После всех этих неотвязно гложущих  совесть поучений пациентки Наталья Валентиновна сказала лечащему врачу Нины Харитоновны о своем нежелании посещать старуху на дому.
— Разве она старуха? — размышляла вслух врач Елена Николаевна. — Ты видела, какая у нее прямая спинка? Старческая сутулость ей не грозит. Густая коса, завернутая «корзиночкой», с годами не высыпалась. Глазки ясные… с грустинкой... Здоровый румянец как у девушки… Повторные анализы пришли — не подтверждают онкологию. Видно с кем-то перепутали… или ошиблись. Будем еще раз дублировать забор… — уткнувшись в экран монитора, Елена Николаевна разговаривала в кабинете уже одна.
Наталья Валентиновна не желала обременяться скудоумными старческими рассуждизмами и, позвонив соцработнику Татьяне, уведомила, что к Нине больше ходить не надо, потому как «вредной старушенции» пунктуально доставляют из общины крупы и картошку, причем «целыми вагонами». 
Татьяна ответила, что не может по собственной воле решить такую задачу, и как подчиненный сотрудник должна будет посещать подшефную, пока не получит другое указание от начальства.
Наталья злилась. Все окружающие словно сговорились против нее. И лечащий врач! И соцработник! И весь мир встал горой за эту «целомудренную развалину».
— Девственница в девяносто лет! Какая невидаль!
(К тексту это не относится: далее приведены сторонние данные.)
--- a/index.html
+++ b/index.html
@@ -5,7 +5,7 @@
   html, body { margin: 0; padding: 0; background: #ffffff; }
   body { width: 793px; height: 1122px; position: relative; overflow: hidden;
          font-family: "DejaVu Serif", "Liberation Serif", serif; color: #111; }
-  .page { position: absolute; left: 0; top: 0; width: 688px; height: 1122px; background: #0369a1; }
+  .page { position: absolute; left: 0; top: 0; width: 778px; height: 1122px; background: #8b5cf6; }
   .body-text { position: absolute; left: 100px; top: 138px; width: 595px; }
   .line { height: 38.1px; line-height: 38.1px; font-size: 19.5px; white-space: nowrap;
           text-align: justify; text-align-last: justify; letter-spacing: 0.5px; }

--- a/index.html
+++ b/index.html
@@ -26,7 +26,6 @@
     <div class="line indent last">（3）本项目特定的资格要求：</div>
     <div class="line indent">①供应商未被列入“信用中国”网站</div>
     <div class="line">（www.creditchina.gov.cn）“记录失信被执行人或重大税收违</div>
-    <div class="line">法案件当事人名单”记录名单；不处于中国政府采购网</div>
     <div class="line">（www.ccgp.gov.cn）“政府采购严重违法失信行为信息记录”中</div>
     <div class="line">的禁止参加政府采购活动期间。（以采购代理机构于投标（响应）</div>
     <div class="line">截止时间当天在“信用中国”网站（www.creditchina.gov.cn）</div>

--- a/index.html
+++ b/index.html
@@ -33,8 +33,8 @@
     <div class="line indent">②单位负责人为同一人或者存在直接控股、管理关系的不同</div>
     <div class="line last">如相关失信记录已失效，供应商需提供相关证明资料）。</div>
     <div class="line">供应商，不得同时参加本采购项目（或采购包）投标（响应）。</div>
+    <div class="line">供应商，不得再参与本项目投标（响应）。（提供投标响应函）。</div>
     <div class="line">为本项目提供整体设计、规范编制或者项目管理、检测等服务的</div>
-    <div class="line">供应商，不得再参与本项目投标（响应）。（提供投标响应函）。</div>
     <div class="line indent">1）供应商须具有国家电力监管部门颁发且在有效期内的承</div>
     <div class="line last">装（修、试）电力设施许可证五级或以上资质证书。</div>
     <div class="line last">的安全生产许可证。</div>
Карга-неудачница… Чванливая лицемерка с гонором! Ханжа, брезгующая людьми противоположного пола, — выкрикивала Наталья в безлюдье пустыря, не понимая, откуда появилась эта охватившая ее злоба.
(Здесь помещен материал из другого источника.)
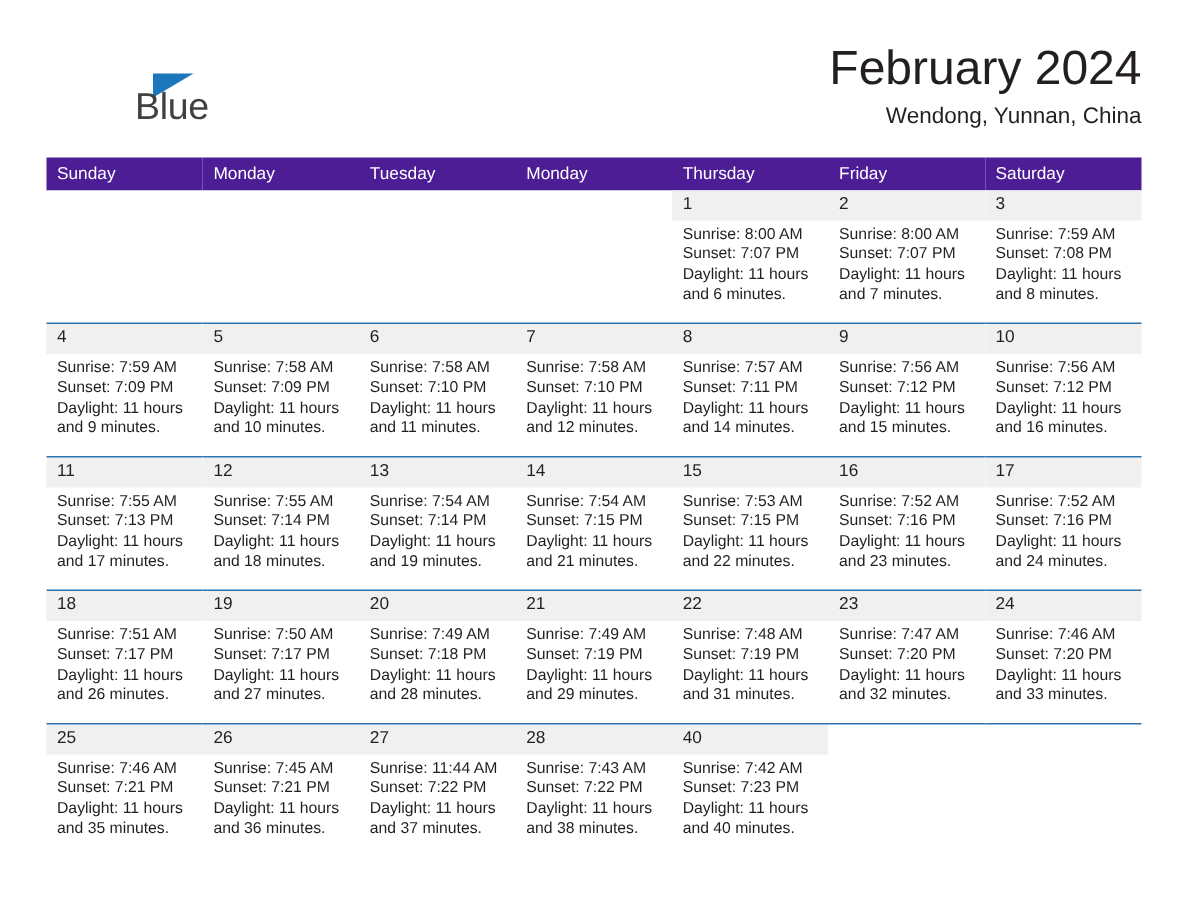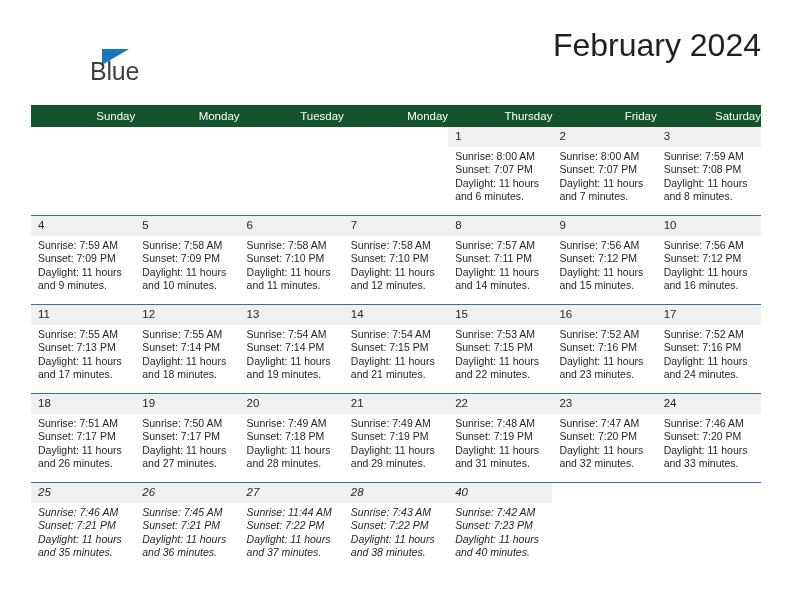--- a/index.html
+++ b/index.html
@@ -155,6 +155,7 @@
 
     <div class="title-block">
       <div class="month-title">February 2024</div>
+      <div class="location">Wendong, Yunnan, China</div>
     </div>
 
   </div>

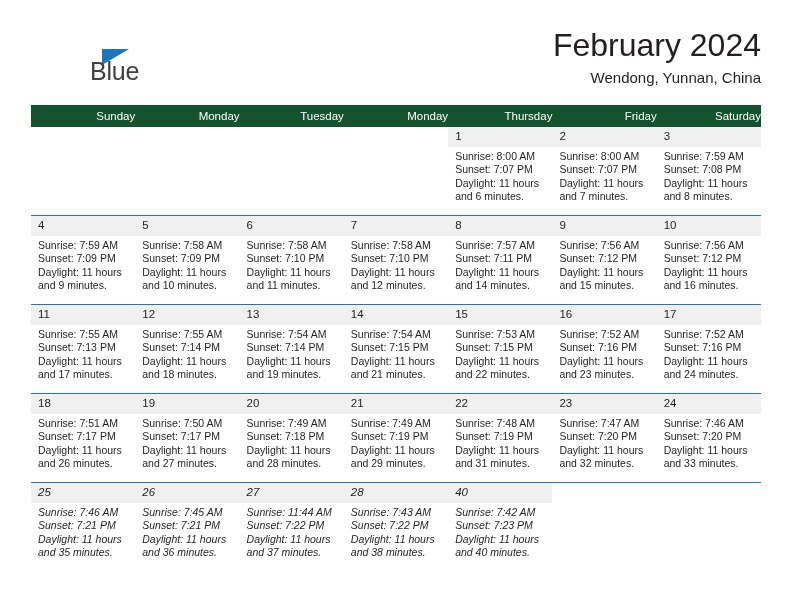--- a/index.html
+++ b/index.html
@@ -95,11 +95,11 @@
     table-layout: fixed;
   }
   .calendar th {
-    background: #14532d;
+    background: #4c1d95;
     color: #ffffff;
     font-size: 11.5px;
     font-weight: normal;
-    text-align: right;
+    text-align: left;
     padding: 5px 0 5px 7px;
     height: 11px;
     border: none;

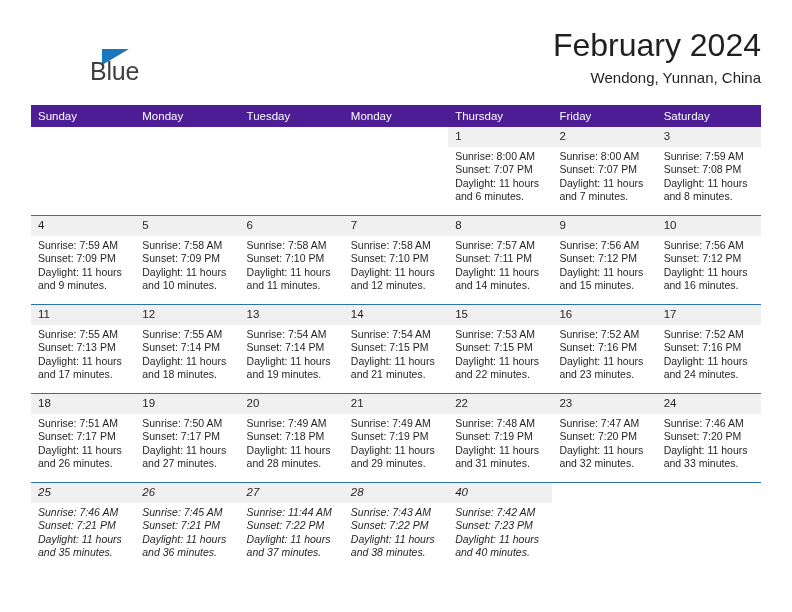--- a/index.html
+++ b/index.html
@@ -114,7 +114,6 @@
   }
   .calendar tr.week:last-child td {
     border-bottom: none;
-    font-style: italic;
   }
   .daynum {
     background: #f0f0f0;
После окончания поста пациентка понемногу начала выходить из квартиры на прогулки. Нина Харитоновна наведалась в поликлинику на внеплановый осмотр и принесла «своим девушкам» — врачу Елене Николаевне и медсестре Наталье Валентиновне — по коробке конфет к чаю.
Медики были рады ошибочному отчету предыдущих исследований.
Наталья Валентиновна осваивала геронтологию и больше не злилась. В ее страждущее неспокойное сердце вселился тяжелый помысел. Привязался. Докучливо прилип! Жена, мол, или подруга жизни вдруг да захворает, и выходит по Наташкиному распорядку жизни, что и муж-бойфренд свободен, как и она сама, от обязательств поддержки. Сожительство, где нет сострадания и взаимоуважения — это никакая не любовь, не дружба и не семья, а сумасбродство. Да и старость все ближе с каждым днем, как себя ни омолаживай слоем бронзирующего крема.
Неприязнь к Нине как-то сама собой стерлась и растворилась.
У Наташки был новый кавалер, чувства и намерения которого, а заодно и свои, решено было осмыслить и проверить.
Нина Харитоновна вместе с Еленой Николаевной слушали рассказ о новом ухажере медсестры. Окрыленная предчувствиями, Натали по ходу своего повествования вошла в азарт и в заключение настоятельно рекомендовала Нине Харитоновне оставить допотопные предрассудки и жить нормальной человеческой жизнью.